Screenshot and code edit data:
Segment Open

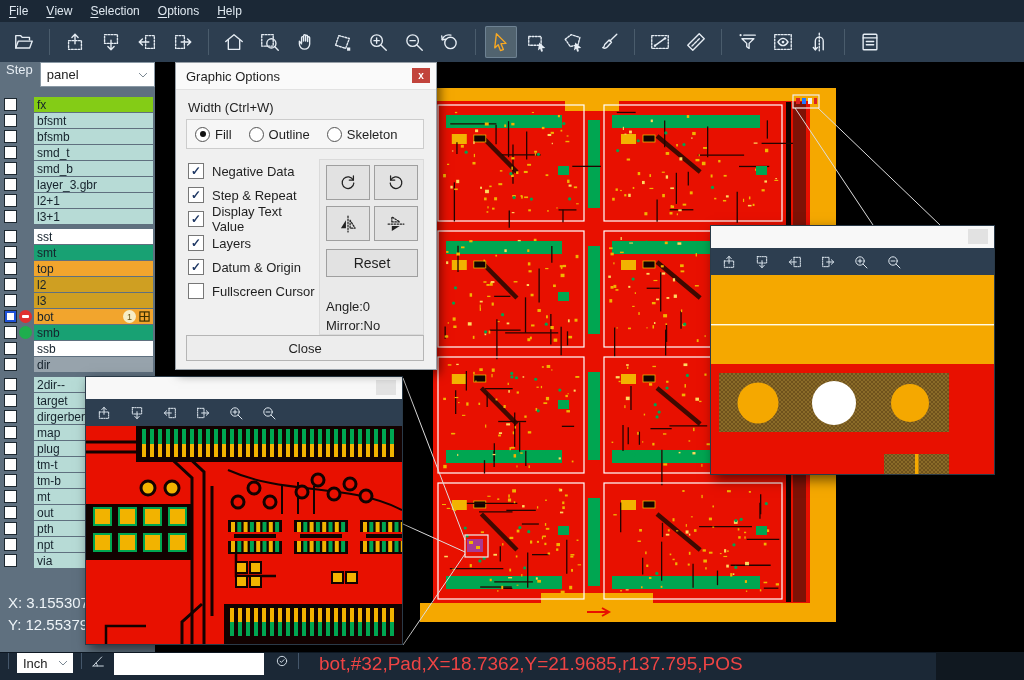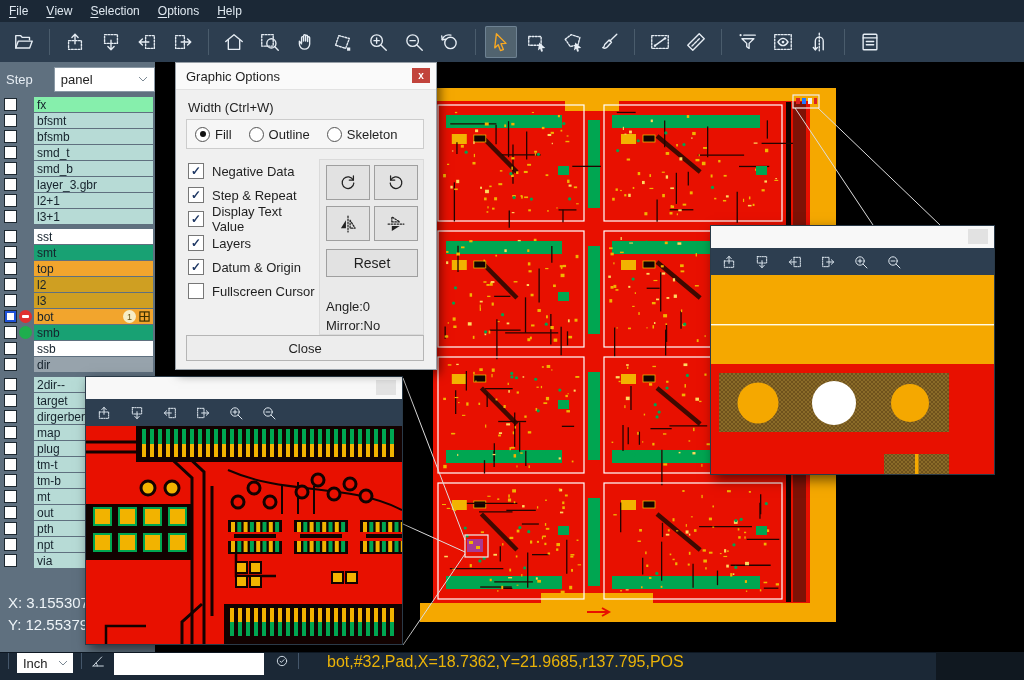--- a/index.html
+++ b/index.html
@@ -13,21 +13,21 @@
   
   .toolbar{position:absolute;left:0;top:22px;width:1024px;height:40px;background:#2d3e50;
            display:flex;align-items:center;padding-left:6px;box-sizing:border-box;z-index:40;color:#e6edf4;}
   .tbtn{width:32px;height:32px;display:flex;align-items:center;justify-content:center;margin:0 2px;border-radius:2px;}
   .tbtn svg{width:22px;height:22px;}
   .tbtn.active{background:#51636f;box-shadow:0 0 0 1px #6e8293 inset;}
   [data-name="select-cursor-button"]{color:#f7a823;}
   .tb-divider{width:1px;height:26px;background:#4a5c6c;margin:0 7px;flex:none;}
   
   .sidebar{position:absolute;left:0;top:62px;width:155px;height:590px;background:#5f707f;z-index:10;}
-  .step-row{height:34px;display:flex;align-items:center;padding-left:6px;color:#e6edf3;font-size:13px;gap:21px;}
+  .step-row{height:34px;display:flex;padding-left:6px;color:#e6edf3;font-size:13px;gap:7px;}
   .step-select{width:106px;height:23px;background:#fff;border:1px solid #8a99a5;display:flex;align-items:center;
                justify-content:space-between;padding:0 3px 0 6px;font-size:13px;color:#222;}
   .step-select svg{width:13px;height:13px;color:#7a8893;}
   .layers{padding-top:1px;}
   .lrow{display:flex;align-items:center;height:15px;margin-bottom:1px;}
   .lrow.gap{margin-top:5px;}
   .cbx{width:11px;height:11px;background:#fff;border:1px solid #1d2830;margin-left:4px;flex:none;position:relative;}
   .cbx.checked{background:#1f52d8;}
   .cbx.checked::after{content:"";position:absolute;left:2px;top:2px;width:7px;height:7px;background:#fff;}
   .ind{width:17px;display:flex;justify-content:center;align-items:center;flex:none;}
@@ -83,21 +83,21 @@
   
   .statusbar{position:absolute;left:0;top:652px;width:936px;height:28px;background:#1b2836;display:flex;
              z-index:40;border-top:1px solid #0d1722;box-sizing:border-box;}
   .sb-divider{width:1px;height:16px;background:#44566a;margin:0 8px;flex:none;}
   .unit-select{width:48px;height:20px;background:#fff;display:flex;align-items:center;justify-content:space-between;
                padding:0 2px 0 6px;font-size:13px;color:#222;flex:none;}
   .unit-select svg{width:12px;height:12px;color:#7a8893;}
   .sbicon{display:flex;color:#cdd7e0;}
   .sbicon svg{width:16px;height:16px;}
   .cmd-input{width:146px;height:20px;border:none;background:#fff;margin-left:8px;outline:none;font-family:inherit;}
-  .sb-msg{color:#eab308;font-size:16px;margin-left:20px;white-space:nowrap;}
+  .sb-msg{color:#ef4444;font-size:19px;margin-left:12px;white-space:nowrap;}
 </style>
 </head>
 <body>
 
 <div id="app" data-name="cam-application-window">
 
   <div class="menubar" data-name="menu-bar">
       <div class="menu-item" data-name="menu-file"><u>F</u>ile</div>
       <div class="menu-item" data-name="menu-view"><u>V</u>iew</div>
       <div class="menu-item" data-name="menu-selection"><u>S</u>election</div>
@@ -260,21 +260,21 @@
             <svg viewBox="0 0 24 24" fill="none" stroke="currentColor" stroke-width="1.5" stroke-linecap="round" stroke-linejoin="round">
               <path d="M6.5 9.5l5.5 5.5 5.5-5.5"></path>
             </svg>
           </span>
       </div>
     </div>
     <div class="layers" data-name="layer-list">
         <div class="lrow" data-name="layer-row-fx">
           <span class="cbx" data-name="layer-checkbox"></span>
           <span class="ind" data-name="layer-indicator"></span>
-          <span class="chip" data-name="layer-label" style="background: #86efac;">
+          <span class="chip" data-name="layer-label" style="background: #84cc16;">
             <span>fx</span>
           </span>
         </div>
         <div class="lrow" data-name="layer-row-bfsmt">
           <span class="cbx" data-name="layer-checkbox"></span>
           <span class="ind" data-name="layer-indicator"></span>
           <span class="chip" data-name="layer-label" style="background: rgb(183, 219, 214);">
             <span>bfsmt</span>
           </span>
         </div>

Segment Closed

PROBLEM TO SOLVE:
In your copy, please omit the pictures and print every line of the records exactly.

ANSWER TO THIS PROBLEM:
--- a/index.html
+++ b/index.html
@@ -13,21 +13,21 @@
   
   .toolbar{position:absolute;left:0;top:22px;width:1024px;height:40px;background:#2d3e50;
            display:flex;align-items:center;padding-left:6px;box-sizing:border-box;z-index:40;color:#e6edf4;}
   .tbtn{width:32px;height:32px;display:flex;align-items:center;justify-content:center;margin:0 2px;border-radius:2px;}
   .tbtn svg{width:22px;height:22px;}
   .tbtn.active{background:#51636f;box-shadow:0 0 0 1px #6e8293 inset;}
   [data-name="select-cursor-button"]{color:#f7a823;}
   .tb-divider{width:1px;height:26px;background:#4a5c6c;margin:0 7px;flex:none;}
   
   .sidebar{position:absolute;left:0;top:62px;width:155px;height:590px;background:#5f707f;z-index:10;}
-  .step-row{height:34px;display:flex;align-items:center;padding-left:6px;color:#e6edf3;font-size:13px;gap:21px;}
+  .step-row{height:34px;display:flex;padding-left:6px;color:#e6edf3;font-size:13px;gap:7px;}
   .step-select{width:106px;height:23px;background:#fff;border:1px solid #8a99a5;display:flex;align-items:center;
                justify-content:space-between;padding:0 3px 0 6px;font-size:13px;color:#222;}
   .step-select svg{width:13px;height:13px;color:#7a8893;}
   .layers{padding-top:1px;}
   .lrow{display:flex;align-items:center;height:15px;margin-bottom:1px;}
   .lrow.gap{margin-top:5px;}
   .cbx{width:11px;height:11px;background:#fff;border:1px solid #1d2830;margin-left:4px;flex:none;position:relative;}
   .cbx.checked{background:#1f52d8;}
   .cbx.checked::after{content:"";position:absolute;left:2px;top:2px;width:7px;height:7px;background:#fff;}
   .ind{width:17px;display:flex;justify-content:center;align-items:center;flex:none;}
@@ -83,21 +83,21 @@
   
   .statusbar{position:absolute;left:0;top:652px;width:936px;height:28px;background:#1b2836;display:flex;
              z-index:40;border-top:1px solid #0d1722;box-sizing:border-box;}
   .sb-divider{width:1px;height:16px;background:#44566a;margin:0 8px;flex:none;}
   .unit-select{width:48px;height:20px;background:#fff;display:flex;align-items:center;justify-content:space-between;
                padding:0 2px 0 6px;font-size:13px;color:#222;flex:none;}
   .unit-select svg{width:12px;height:12px;color:#7a8893;}
   .sbicon{display:flex;color:#cdd7e0;}
   .sbicon svg{width:16px;height:16px;}
   .cmd-input{width:146px;height:20px;border:none;background:#fff;margin-left:8px;outline:none;font-family:inherit;}
-  .sb-msg{color:#eab308;font-size:16px;margin-left:20px;white-space:nowrap;}
+  .sb-msg{color:#ef4444;font-size:19px;margin-left:12px;white-space:nowrap;}
 </style>
 </head>
 <body>
 
 <div id="app" data-name="cam-application-window">
 
   <div class="menubar" data-name="menu-bar">
       <div class="menu-item" data-name="menu-file"><u>F</u>ile</div>
       <div class="menu-item" data-name="menu-view"><u>V</u>iew</div>
       <div class="menu-item" data-name="menu-selection"><u>S</u>election</div>
@@ -260,21 +260,21 @@
             <svg viewBox="0 0 24 24" fill="none" stroke="currentColor" stroke-width="1.5" stroke-linecap="round" stroke-linejoin="round">
               <path d="M6.5 9.5l5.5 5.5 5.5-5.5"></path>
             </svg>
           </span>
       </div>
     </div>
     <div class="layers" data-name="layer-list">
         <div class="lrow" data-name="layer-row-fx">
           <span class="cbx" data-name="layer-checkbox"></span>
           <span class="ind" data-name="layer-indicator"></span>
-          <span class="chip" data-name="layer-label" style="background: #86efac;">
+          <span class="chip" data-name="layer-label" style="background: #84cc16;">
             <span>fx</span>
           </span>
         </div>
         <div class="lrow" data-name="layer-row-bfsmt">
           <span class="cbx" data-name="layer-checkbox"></span>
           <span class="ind" data-name="layer-indicator"></span>
           <span class="chip" data-name="layer-label" style="background: rgb(183, 219, 214);">
             <span>bfsmt</span>
           </span>
         </div>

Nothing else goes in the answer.